**WHAT TO PRODUCE**
Please retype every entry, keeping each one exactly as written.

**Saved data entries**
______________________________

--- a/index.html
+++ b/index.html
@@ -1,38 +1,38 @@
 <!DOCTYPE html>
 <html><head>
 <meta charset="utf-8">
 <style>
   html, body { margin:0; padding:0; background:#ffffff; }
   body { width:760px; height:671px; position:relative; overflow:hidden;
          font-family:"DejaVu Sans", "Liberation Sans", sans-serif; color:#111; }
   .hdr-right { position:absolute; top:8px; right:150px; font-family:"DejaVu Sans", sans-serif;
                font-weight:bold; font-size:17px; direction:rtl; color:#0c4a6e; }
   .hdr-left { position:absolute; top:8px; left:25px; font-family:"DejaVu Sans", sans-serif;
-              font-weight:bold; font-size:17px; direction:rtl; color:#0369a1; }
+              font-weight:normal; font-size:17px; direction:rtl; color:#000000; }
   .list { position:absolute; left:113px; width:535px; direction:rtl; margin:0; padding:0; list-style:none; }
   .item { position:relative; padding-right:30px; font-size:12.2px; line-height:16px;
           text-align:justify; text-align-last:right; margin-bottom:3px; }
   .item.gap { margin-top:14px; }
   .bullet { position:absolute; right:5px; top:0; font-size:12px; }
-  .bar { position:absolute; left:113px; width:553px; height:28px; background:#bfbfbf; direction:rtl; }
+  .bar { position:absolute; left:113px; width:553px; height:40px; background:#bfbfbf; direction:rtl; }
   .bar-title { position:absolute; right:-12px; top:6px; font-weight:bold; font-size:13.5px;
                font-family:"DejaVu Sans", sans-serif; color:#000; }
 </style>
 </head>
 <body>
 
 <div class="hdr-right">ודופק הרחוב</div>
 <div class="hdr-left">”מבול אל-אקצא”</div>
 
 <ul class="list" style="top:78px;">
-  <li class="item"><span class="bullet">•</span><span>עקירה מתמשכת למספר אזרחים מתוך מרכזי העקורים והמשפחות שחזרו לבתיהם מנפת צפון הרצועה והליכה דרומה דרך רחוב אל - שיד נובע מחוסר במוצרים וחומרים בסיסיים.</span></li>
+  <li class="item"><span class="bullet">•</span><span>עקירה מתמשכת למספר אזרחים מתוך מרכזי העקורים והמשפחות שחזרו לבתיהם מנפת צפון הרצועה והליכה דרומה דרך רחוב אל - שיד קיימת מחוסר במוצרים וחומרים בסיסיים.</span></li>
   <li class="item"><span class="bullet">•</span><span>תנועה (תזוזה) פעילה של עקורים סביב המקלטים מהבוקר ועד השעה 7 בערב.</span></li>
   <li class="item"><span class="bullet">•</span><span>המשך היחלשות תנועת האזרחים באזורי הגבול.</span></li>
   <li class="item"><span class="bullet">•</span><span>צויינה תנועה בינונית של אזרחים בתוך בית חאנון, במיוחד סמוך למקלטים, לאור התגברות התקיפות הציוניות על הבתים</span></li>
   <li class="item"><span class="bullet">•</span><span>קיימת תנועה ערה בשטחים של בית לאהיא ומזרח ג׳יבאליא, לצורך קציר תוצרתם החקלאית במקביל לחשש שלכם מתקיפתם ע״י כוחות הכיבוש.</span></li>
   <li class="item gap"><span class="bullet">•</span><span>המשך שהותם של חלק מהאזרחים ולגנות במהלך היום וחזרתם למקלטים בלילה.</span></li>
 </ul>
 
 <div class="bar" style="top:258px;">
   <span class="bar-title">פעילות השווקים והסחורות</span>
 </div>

______________________________

**EXERCISE RESPONSE**
--- a/index.html
+++ b/index.html
@@ -1,38 +1,38 @@
 <!DOCTYPE html>
 <html><head>
 <meta charset="utf-8">
 <style>
   html, body { margin:0; padding:0; background:#ffffff; }
   body { width:760px; height:671px; position:relative; overflow:hidden;
          font-family:"DejaVu Sans", "Liberation Sans", sans-serif; color:#111; }
   .hdr-right { position:absolute; top:8px; right:150px; font-family:"DejaVu Sans", sans-serif;
                font-weight:bold; font-size:17px; direction:rtl; color:#0c4a6e; }
   .hdr-left { position:absolute; top:8px; left:25px; font-family:"DejaVu Sans", sans-serif;
-              font-weight:bold; font-size:17px; direction:rtl; color:#0369a1; }
+              font-weight:normal; font-size:17px; direction:rtl; color:#000000; }
   .list { position:absolute; left:113px; width:535px; direction:rtl; margin:0; padding:0; list-style:none; }
   .item { position:relative; padding-right:30px; font-size:12.2px; line-height:16px;
           text-align:justify; text-align-last:right; margin-bottom:3px; }
   .item.gap { margin-top:14px; }
   .bullet { position:absolute; right:5px; top:0; font-size:12px; }
-  .bar { position:absolute; left:113px; width:553px; height:28px; background:#bfbfbf; direction:rtl; }
+  .bar { position:absolute; left:113px; width:553px; height:40px; background:#bfbfbf; direction:rtl; }
   .bar-title { position:absolute; right:-12px; top:6px; font-weight:bold; font-size:13.5px;
                font-family:"DejaVu Sans", sans-serif; color:#000; }
 </style>
 </head>
 <body>
 
 <div class="hdr-right">ודופק הרחוב</div>
 <div class="hdr-left">”מבול אל-אקצא”</div>
 
 <ul class="list" style="top:78px;">
-  <li class="item"><span class="bullet">•</span><span>עקירה מתמשכת למספר אזרחים מתוך מרכזי העקורים והמשפחות שחזרו לבתיהם מנפת צפון הרצועה והליכה דרומה דרך רחוב אל - שיד נובע מחוסר במוצרים וחומרים בסיסיים.</span></li>
+  <li class="item"><span class="bullet">•</span><span>עקירה מתמשכת למספר אזרחים מתוך מרכזי העקורים והמשפחות שחזרו לבתיהם מנפת צפון הרצועה והליכה דרומה דרך רחוב אל - שיד קיימת מחוסר במוצרים וחומרים בסיסיים.</span></li>
   <li class="item"><span class="bullet">•</span><span>תנועה (תזוזה) פעילה של עקורים סביב המקלטים מהבוקר ועד השעה 7 בערב.</span></li>
   <li class="item"><span class="bullet">•</span><span>המשך היחלשות תנועת האזרחים באזורי הגבול.</span></li>
   <li class="item"><span class="bullet">•</span><span>צויינה תנועה בינונית של אזרחים בתוך בית חאנון, במיוחד סמוך למקלטים, לאור התגברות התקיפות הציוניות על הבתים</span></li>
   <li class="item"><span class="bullet">•</span><span>קיימת תנועה ערה בשטחים של בית לאהיא ומזרח ג׳יבאליא, לצורך קציר תוצרתם החקלאית במקביל לחשש שלכם מתקיפתם ע״י כוחות הכיבוש.</span></li>
   <li class="item gap"><span class="bullet">•</span><span>המשך שהותם של חלק מהאזרחים ולגנות במהלך היום וחזרתם למקלטים בלילה.</span></li>
 </ul>
 
 <div class="bar" style="top:258px;">
   <span class="bar-title">פעילות השווקים והסחורות</span>
 </div>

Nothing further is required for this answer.